The Argentine didn't think there was any malicious intent behind his player's challenge but has admitted he encourages an aggressive style of play.
"What happens on the pitch is never about bad intentions, it is about football," Pochettino said, via The Mirror.
"I stopped my [playing] career 10 years ago and I feel like it was last month. I totally understand when players are playing with passion like Danny or anyone in our team.
“We are always aggressive in our play and sometimes things happen because football is very aggressive - it is a contact sport, always. You cannot avoid the contact.”
In a refreshing change to most club managers' opinion on international football, Pochettino went on to add that he would not complain had his star men picked up a similar injury to Bellerin's while playing for their national team - which could have easily been the case - thinks Wenger's comments were 'strange'.

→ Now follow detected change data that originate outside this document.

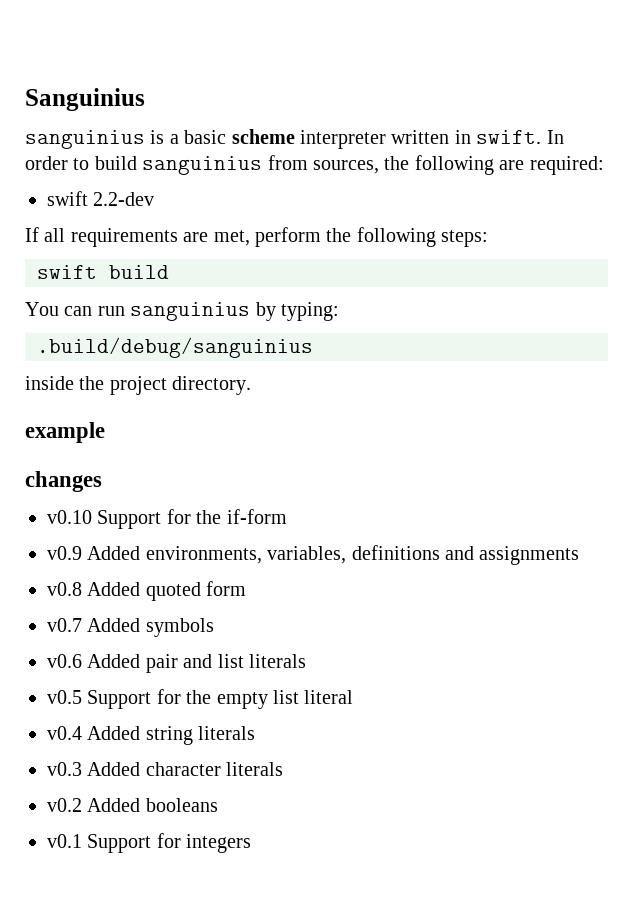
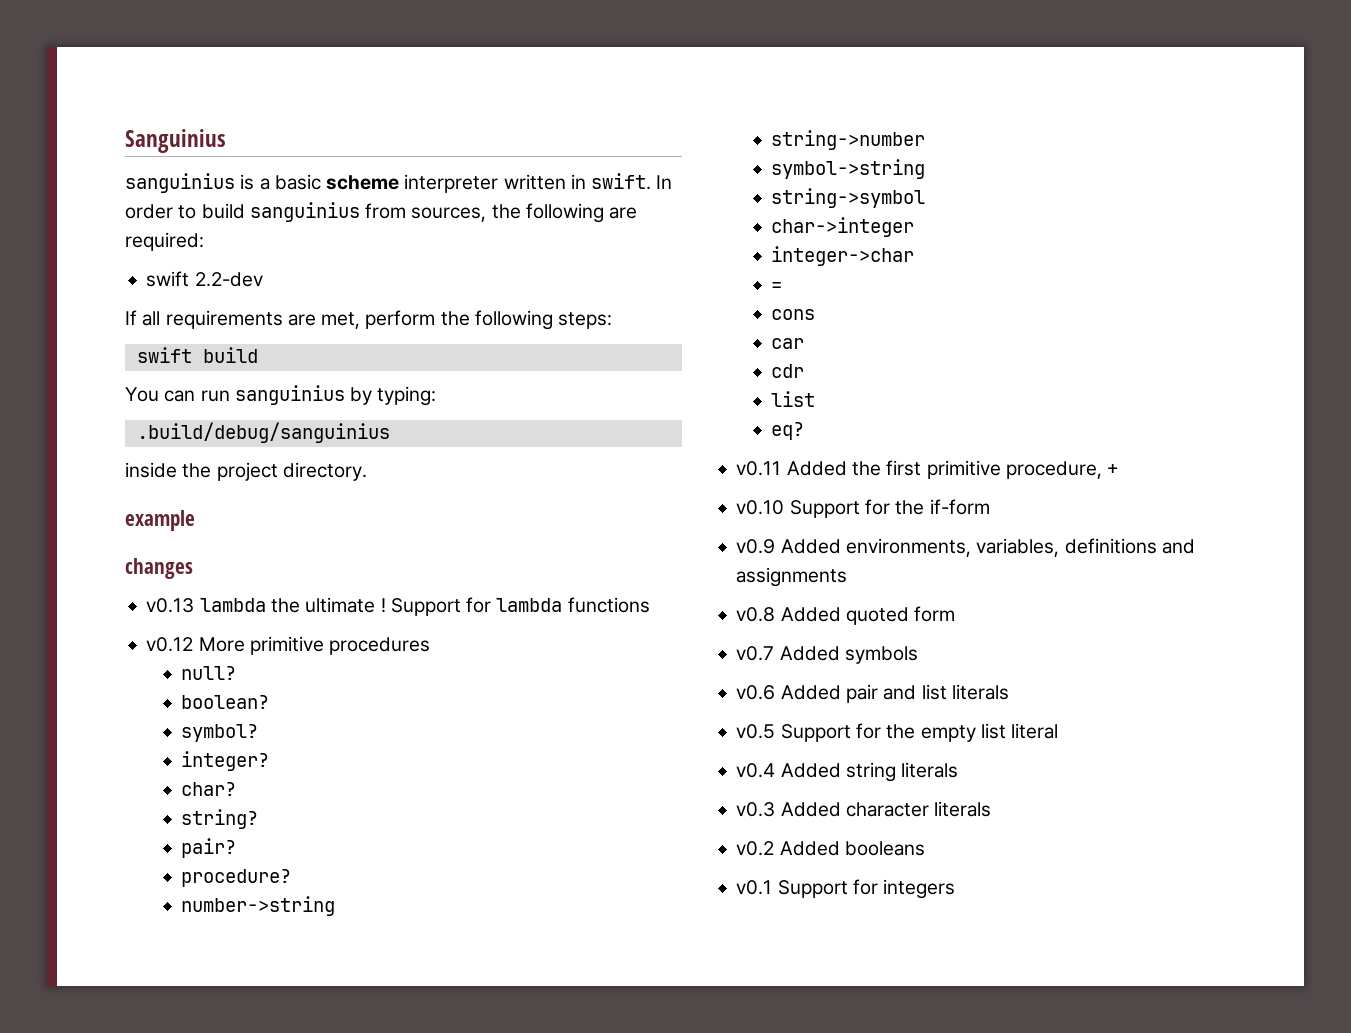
+ v0.13 lambda the ultimate ! Support for lambda functions
+ v0.12 More primitive procedures
+ null?
+ boolean?
+ symbol?
+ integer?
+ char?
+ string?
+ pair?
+ procedure?
+ number->string
+ string->number
+ symbol->string
+ string->symbol
+ char->integer
+ integer->char
+ =
+ cons
+ car
+ cdr
+ list
+ eq?
+ v0.11 Added the first primitive procedure, +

He continued: "Two days ago, there was a bad tackle on Danny from Carvajal but that is football.
"If Danny comes in from the training ground and says, 'I cannot play on Saturday’ I cannot criticise Carvajal, because it is a game. Or Vardy for the tackle on Azpilicueta, that is football.
"We want all players to be like a man, be aggressive, make a tackle, always. But intention to injury the opponent? In football you know.

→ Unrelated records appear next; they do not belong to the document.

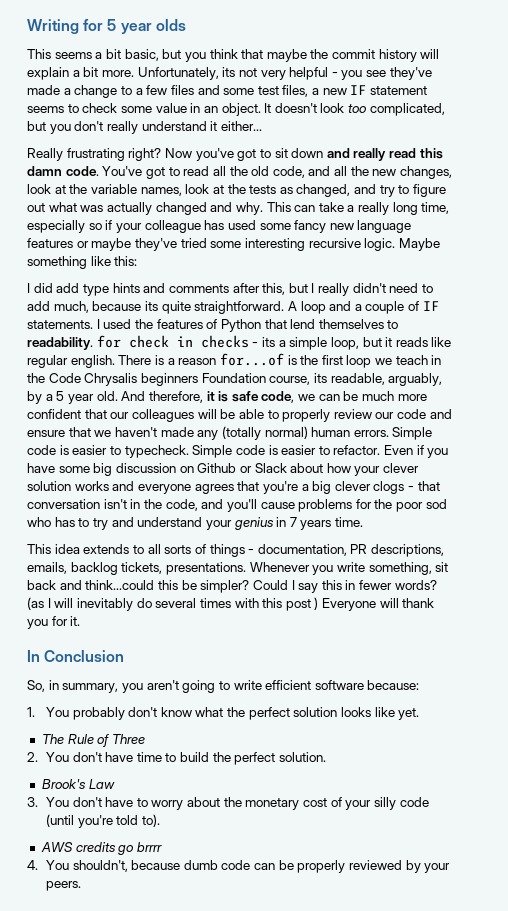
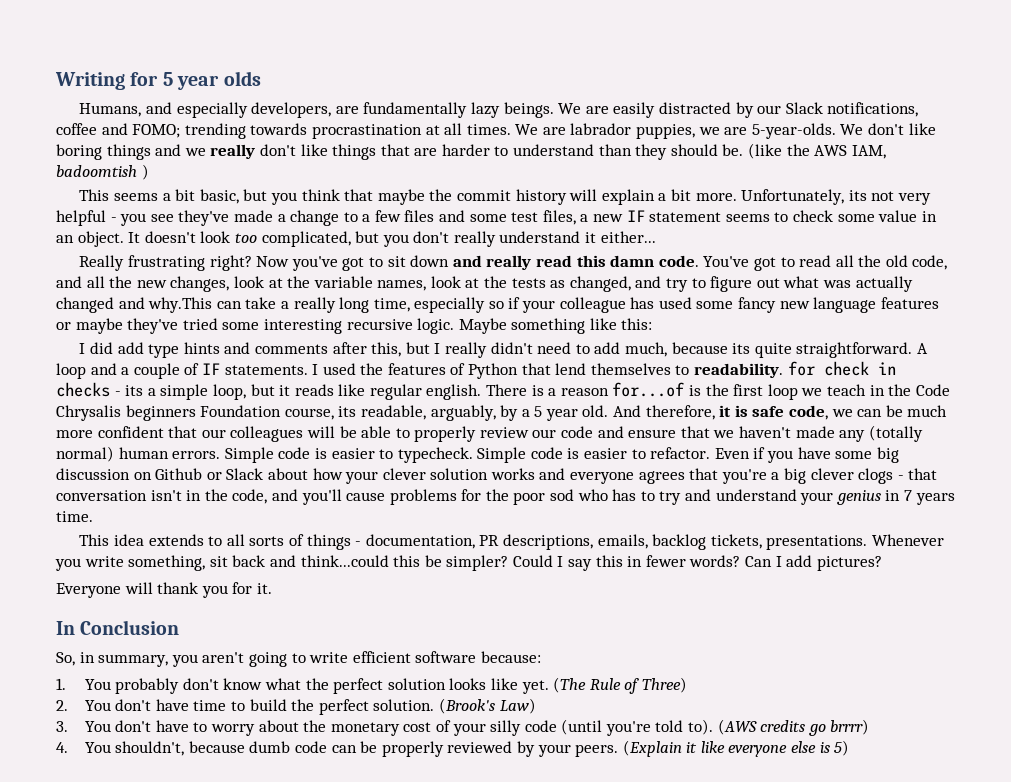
+ Humans, and especially developers, are fundamentally lazy beings. We are easily distracted by our Slack notifications, coffee and FOMO; trending towards procrastination at all times. We are labrador puppies, we are 5-year-olds. We don't like boring things and we really don't like things that are harder to understand than they should be. (like the AWS IAM, badoomtish )
- You've got to read all the old code, and all the new changes, look at the variable names, look at the tests as changed, and try to figure out what was actually changed and why. This can take a really long time, especially so if your colleague has used some fancy new language features or maybe they've tried some interesting recursive logic.
+ You've got to read all the old code, and all the new changes, look at the variable names, look at the tests as changed, and try to figure out what was actually changed and why.This can take a really long time, especially so if your colleague has used some fancy new language features or maybe they've tried some interesting recursive logic.
- (as I will inevitably do several times with this post ) Everyone will thank you for it.
+ Can I add pictures?
+ Everyone will thank you for it.
- 1. You probably don't know what the perfect solution looks like yet.
- The Rule of Three
+ 1. You probably don't know what the perfect solution looks like yet. (The Rule of Three)
- 2. You don't have time to build the perfect solution.
- Brook's Law
+ 2. You don't have time to build the perfect solution. (Brook's Law)
- 3. You don't have to worry about the monetary cost of your silly code (until you're told to).
- AWS credits go brrrr
+ 3. You don't have to worry about the monetary cost of your silly code (until you're told to). (AWS credits go brrrr)
+ (Explain it like everyone else is 5)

"Sometimes you cannot stop, you arrive late and you cannot criticise every single tackle.
"It is very strange that comment [from Wenger], but I respect him.”
Fighting talk from Pochettino!
It is unlikely to make Wenger feel any better, however, and the Frenchman will be hoping Bellerin's knock doesn't affect the Gunners' form too significantly.
As well as Saturday's clash with Manchester United, Bellerin is expected to miss a further seven games, including the key Champions League tie with Paris Saint-Germain.
Having not lost since the opening day of the season, the pressure will be on Bellerin's deputy - expected to be Carl Jenkinson or centre-back Gabriel - to ensure Arsenal avoid their traditional November slump.